Die Präsenz dieser Autoantikörper im Serum der Patienten konnte bereits 1987 in Forschungsarbeiten von Dr. Wallukat gezeigt werden. Aber auch bei ganz anderen Erkrankungen wie z.B. pulmonalem Bluthochdruck, Präeklampsie, Alzheimer, Glaukom und bei Patienten, die zu Nierentransplantatabstoßung neigen, konnten Autoantikörper gegen G-Protein-gekoppelte Rezeptoren im Patientenserum gefunden werden. Auch für diese Erkrankungen kann das Aptamer als potentieller Wirkstoff zum Einsatz kommen. Zunächst jedoch soll die klinische Entwicklung für die Indikation dilatative Kardiomyopathie starten.

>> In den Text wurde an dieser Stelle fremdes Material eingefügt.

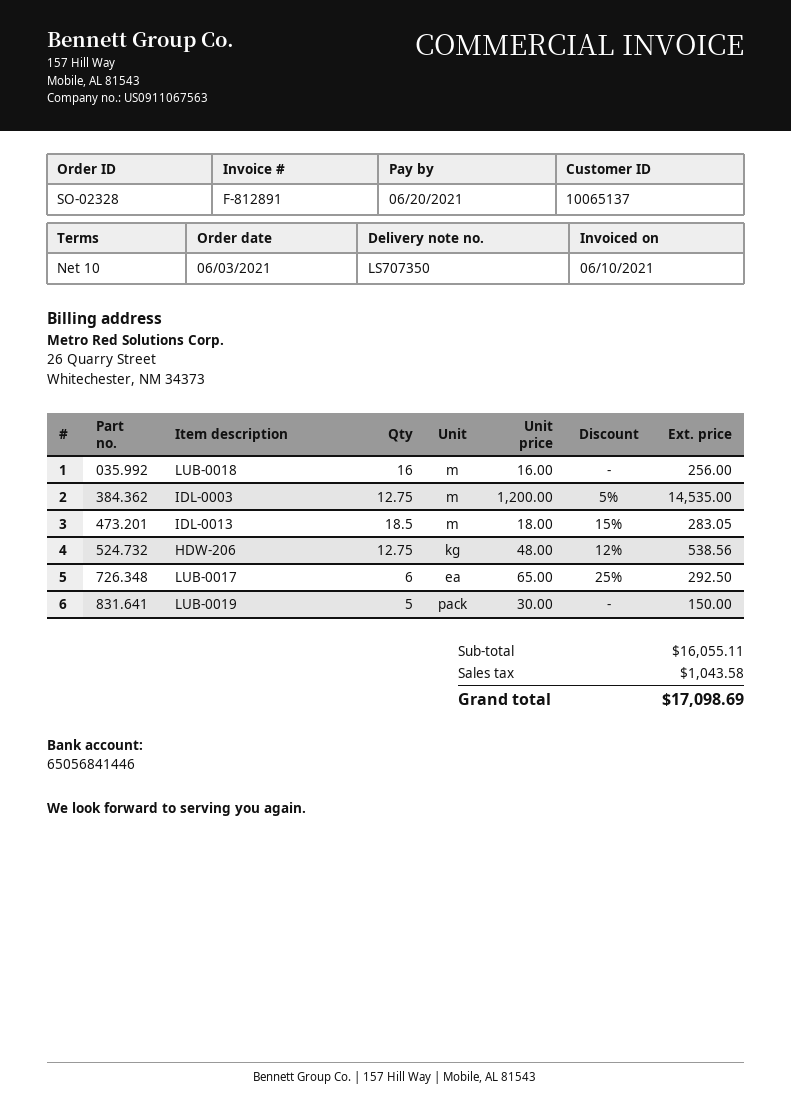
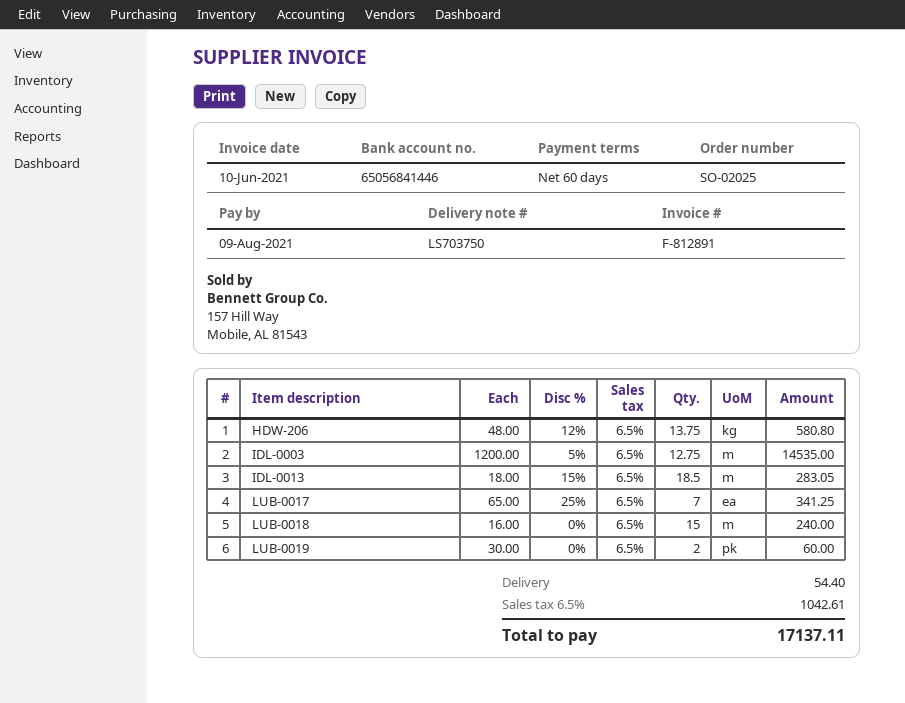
order number: SO-02328 -> SO-02025
delivery note number: LS707350 -> LS703750
payment terms: 10 days -> 60 days
due date: 2021-06-20 -> 2021-08-09
LUB-0018: 16 x 16.00 = 256.00 -> 15 x 16.00 = 240.00
HDW-206: 12.75 x 48.00 - 12% = 538.56 -> 13.75 x 48.00 - 12% = 580.80
LUB-0017: 6 x 65.00 - 25% = 292.50 -> 7 x 65.00 - 25% = 341.25
LUB-0019: 5 x 30.00 = 150.00 -> 2 x 30.00 = 60.00
shipping: none -> 54.40
tax: 1043.58 -> 1042.61
total: 17098.69 -> 17137.11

Klinische Ergebnisse aus der Vergangenheit zeigen bereits, dass die Entfernung der pathogenen Autoantikörper mittels unspezifischer oder spezifischer Immunapherese zu einer langanhaltenden Verbesserung des Gesundheitszustandes und zu einer verbesserten Herzaktivität bei Kardiomyopathie-Patienten führen. Durch eine intravenöse Gabe des Aptamers können die Autoantikörper jedoch sehr viel einfacher, kostengünstiger und eleganter neutralisiert und aus dem Blut eliminiert werden, sagt Dr. Johannes Müller, Geschäftsführer und Mitgründer der Berlin Cures, der bereits auch schon erfolgreich die Unternehmen Berlin Heart und Berlin Heals GmbH gegründet hat.

Als finanzielle Investoren konnte Berlin Cures die Schweizer Minerva Partners AG sowie einige Privatinvestoren gewinnen, sodass das Unternehmen langfristig auf soliden Beinen steht. Im 2. Quartal 2015 werden im Rahmen des Zulassungsprozesses der Phasen I/II die ersten Patienten mit dem Aptamer behandelt werden. Das Berlin Cures-Team sucht derzeit noch personelle Verstärkung.